> [How to complete this task]:
Set down, unchanged, the line holding "color: #5b6472;" and all lines that follow it to the end of the material, leaving pictures out.

> [Records supplied]:
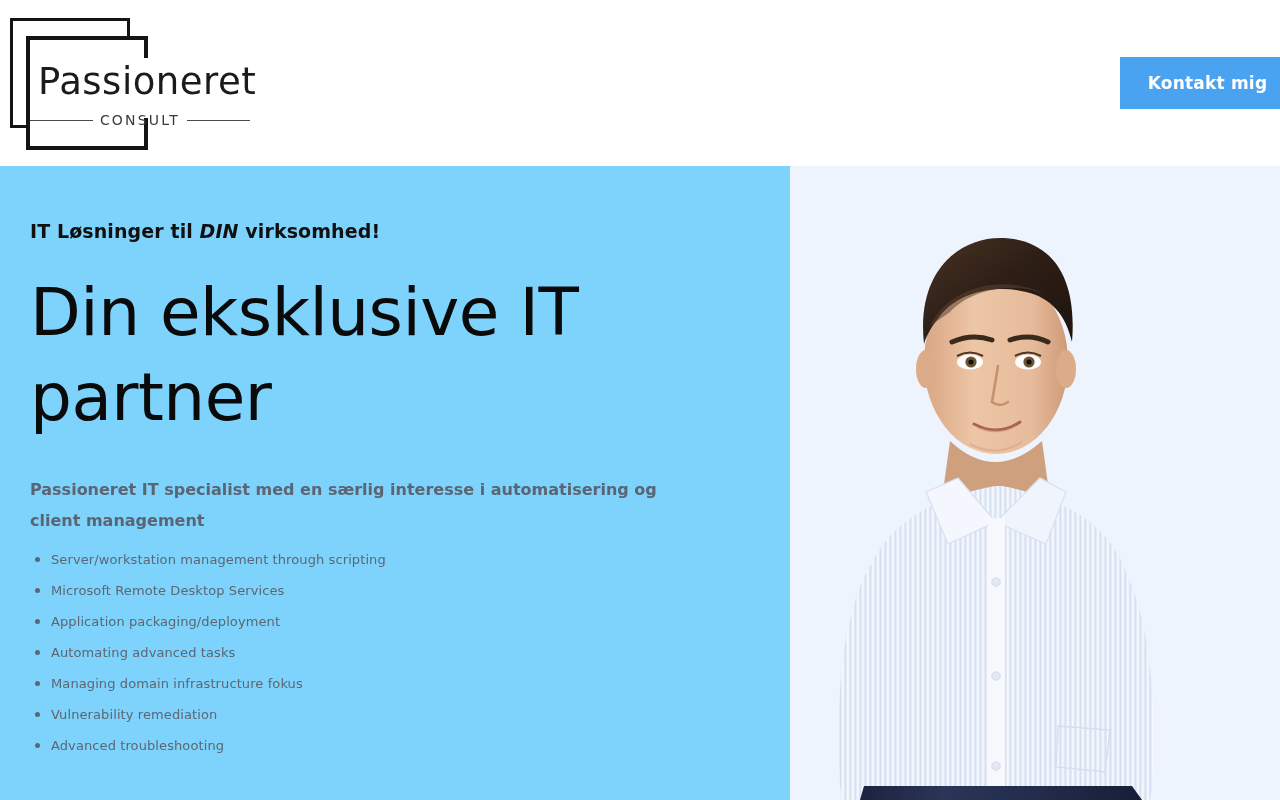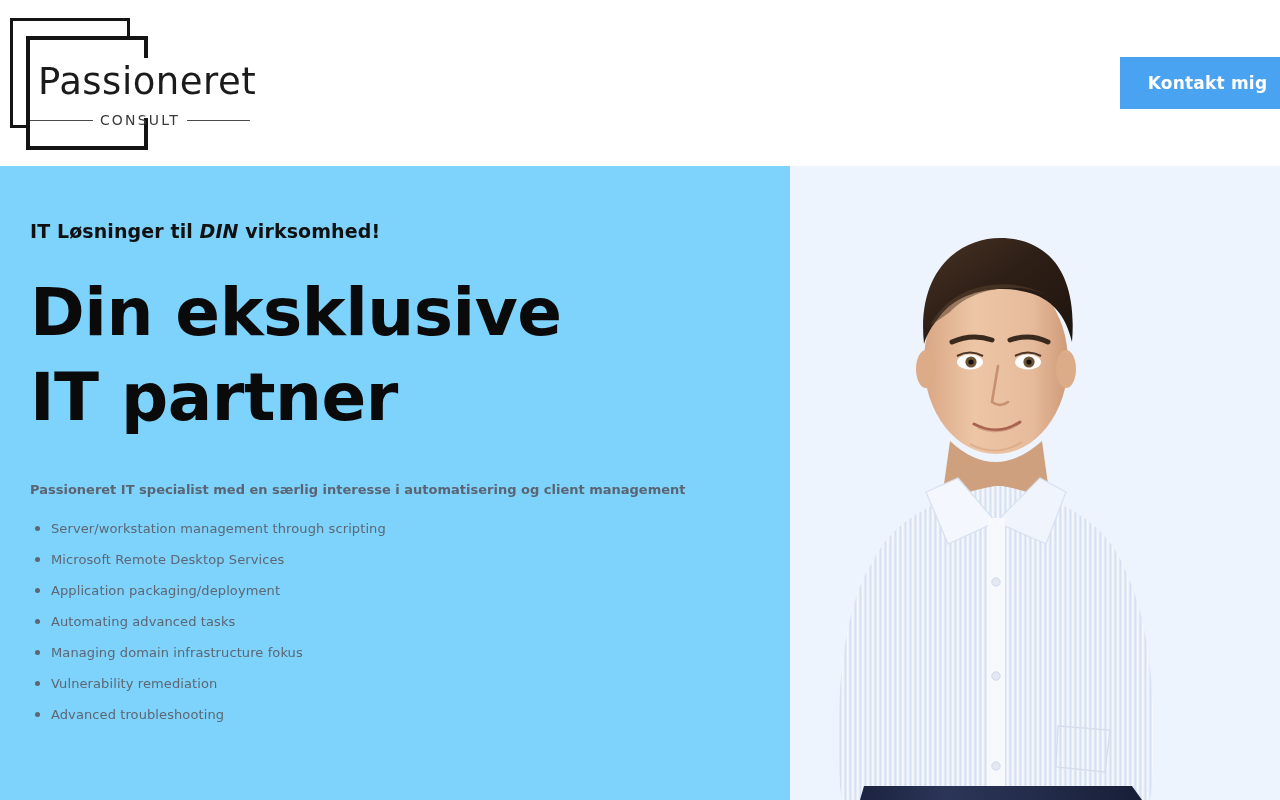--- a/index.html
+++ b/index.html
@@ -124,7 +124,7 @@
 
   .hero-title {
     font-size: 66px;
-    font-weight: 700;
+    font-weight: 400;
     color: #0a0a0a;
     line-height: 85px;
     letter-spacing: -0.5px;

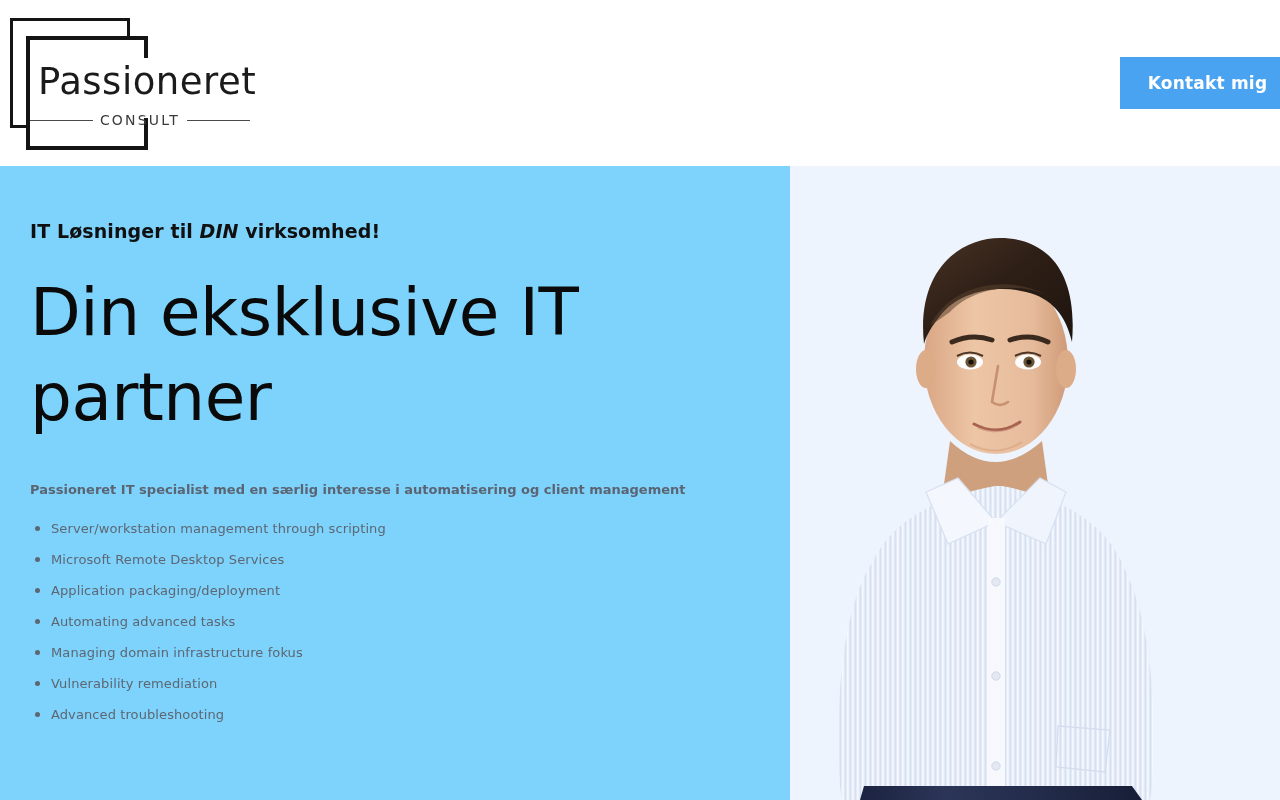--- a/index.html
+++ b/index.html
@@ -133,7 +133,7 @@
   }
 
   .hero-lead {
-    font-size: 13px;
+    font-size: 16px;
     font-weight: 700;
     color: #5b6472;
     line-height: 31px;

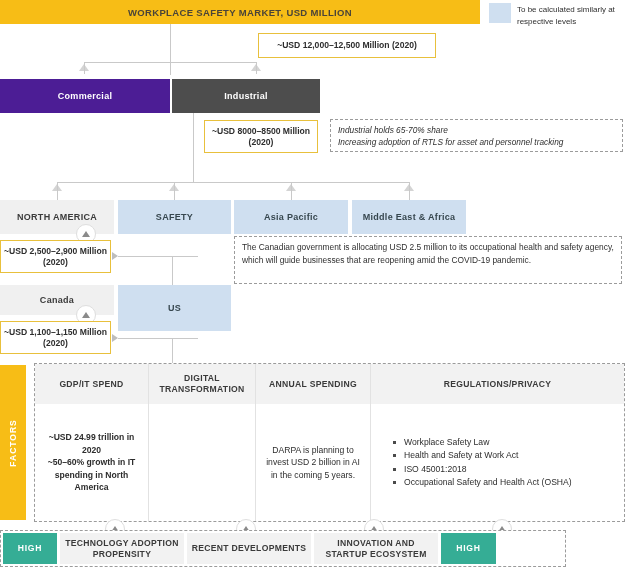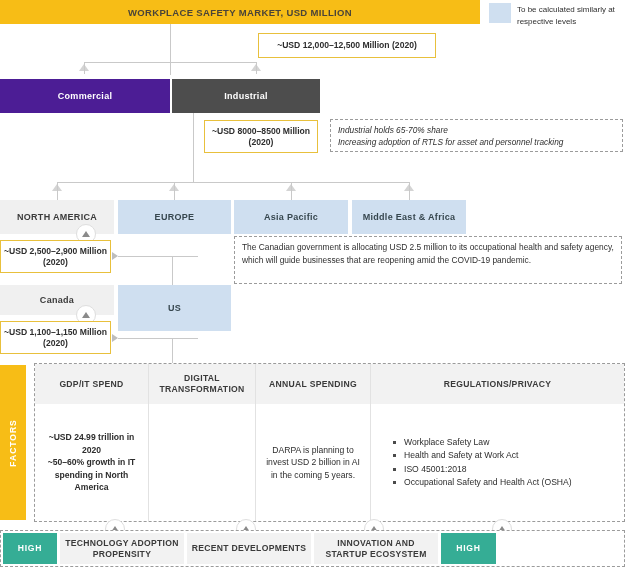--- a/index.html
+++ b/index.html
@@ -178,7 +178,7 @@
   <span>NORTH AMERICA</span>
 </div>
 <div class="abs node lblue" style="left:118px;top:200px;width:113px;height:34px;">
-  <span>EUROPE</span>
+  <span>SAFETY</span>
 </div>
 <div class="abs node lblue" style="left:234px;top:200px;width:114px;height:34px;">
   <span>Asia Pacific</span>

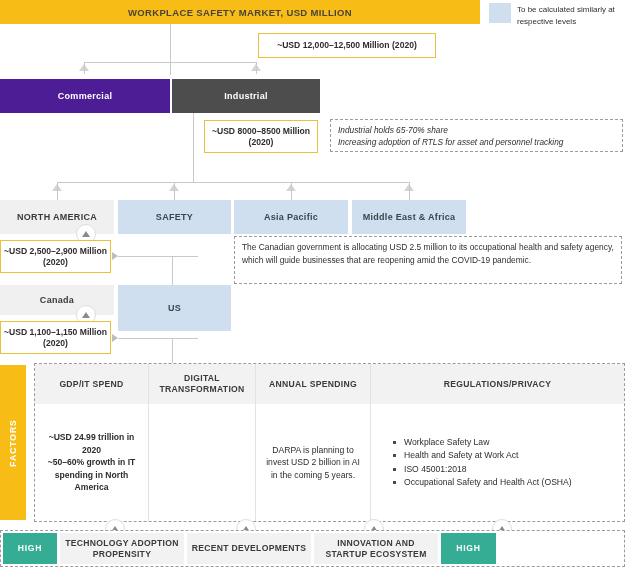--- a/index.html
+++ b/index.html
@@ -112,7 +112,7 @@
 
   
   #bottom-strip{
-    left:0;top:530px;width:625px;height:37px;
+    left:0;top:530px;width:566px;height:37px;
     border:1px dashed #9b9b9b;background:#ffffff;
     display:flex;align-items:stretch;box-sizing:border-box;
     padding:2px;gap:3px;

> [Result for this task]:
     color: #5b6472;
     line-height: 31px;

--- a/index.html
+++ b/index.html
@@ -178,7 +178,7 @@
   <span>NORTH AMERICA</span>
 </div>
 <div class="abs node lblue" style="left:118px;top:200px;width:113px;height:34px;">
-  <span>EUROPE</span>
+  <span>SAFETY</span>
 </div>
 <div class="abs node lblue" style="left:234px;top:200px;width:114px;height:34px;">
   <span>Asia Pacific</span>

--- a/index.html
+++ b/index.html
@@ -112,7 +112,7 @@
 
   
   #bottom-strip{
-    left:0;top:530px;width:625px;height:37px;
+    left:0;top:530px;width:566px;height:37px;
     border:1px dashed #9b9b9b;background:#ffffff;
     display:flex;align-items:stretch;box-sizing:border-box;
     padding:2px;gap:3px;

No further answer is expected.